In neighborhood interviews, several residents agreed that those benefits make Atlantic Yards attractive, even as they fret about traffic and eminent domain.
“It’s all right. I’m for it,” said Alexis Davis, 18. “But it’s a shame that people would have to move out.”
It’s also too bad, she added, that this wasn’t proposed years ago when the blocks around the rail yards were far less desirable than they are now.
Opponents say the plan would mean displacement of around 350 people, a 400-person capacity homeless shelter and 33 businesses with 235 employees, according to The Village Voice.
The opposition calls Atlantic Yards overdevelopment, plain and simple.
“This community is not like a city,” said Kara Yeargans, 50, a Fort Greene resident who attended the anti-Ratner rally on Pacific Street. “There are a lot of mom-and-pop stores.” The arena will destroy that small-scale neighborhood feel, Yeargans said.

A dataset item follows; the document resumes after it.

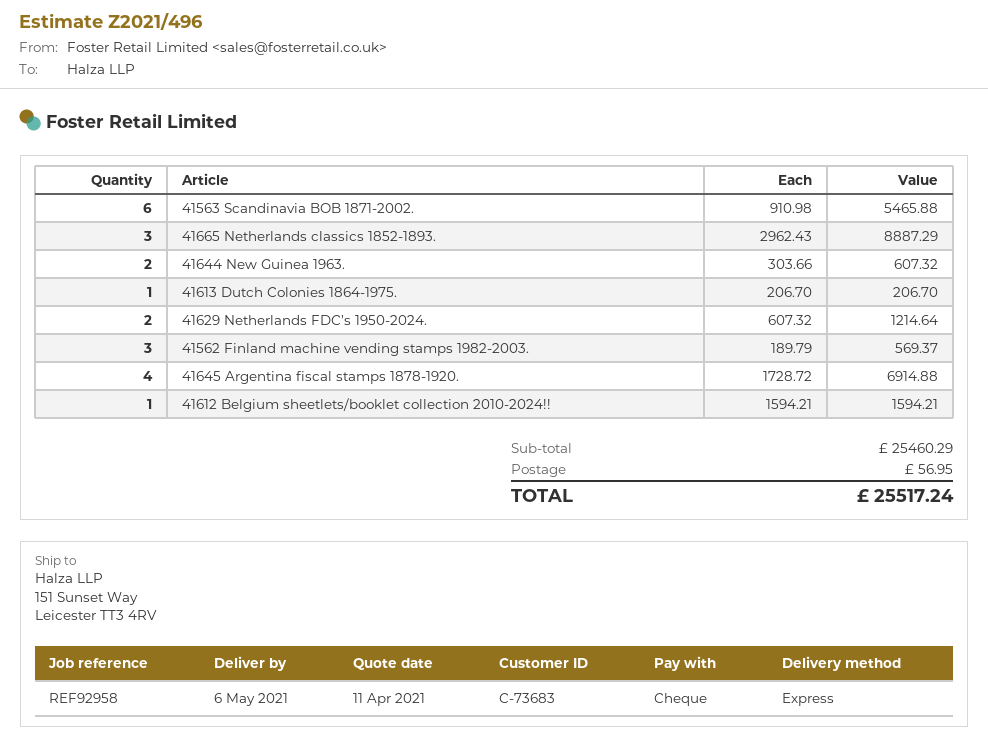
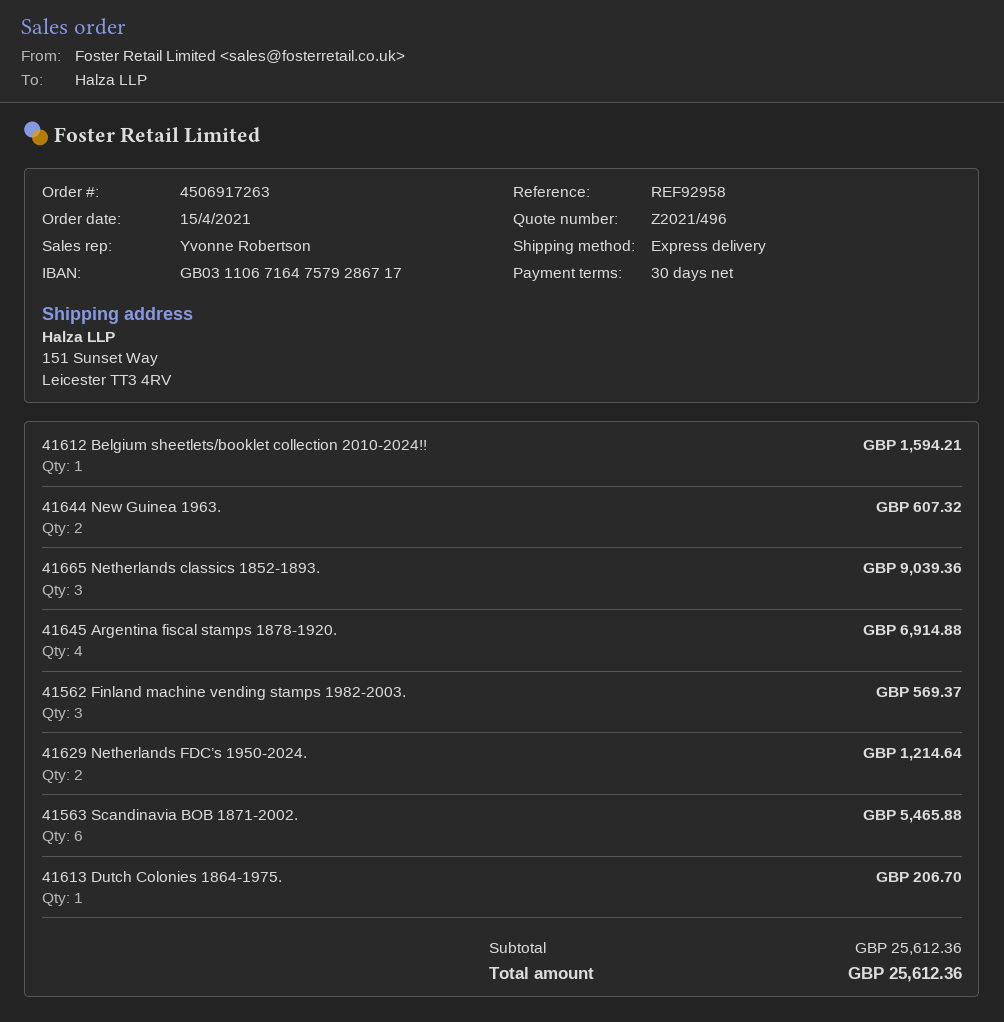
41665 Netherlands classics 1852-1893.: 3 for 8887.29 -> 3 for 9039.36
subtotal: 25460.29 -> 25612.36
shipping: 56.95 -> none
total: 25517.24 -> 25612.36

“It’s not what I came here for. It’s like Manhattan,” she said. And she said the development’s job promises are empty. “Young people look at this as a way to get jobs, but that didn’t happen at MetroTech.”
Still, real estate turnover in Prospect Heights remains low, agents said.
“It doesn’t seem like people are running away,” Kerby said.
The concern about prices may be more in the short-term during construction, and as people wait to see how the development fight shakes out. Kerby said he sees signs of hesitancy from buyers, and some may be looking at Park Slope, Fort Greene and Boerum Hill before Prospect Heights.
“People may just be more inclined, if they have to buy a house, to buy a house there,” he said.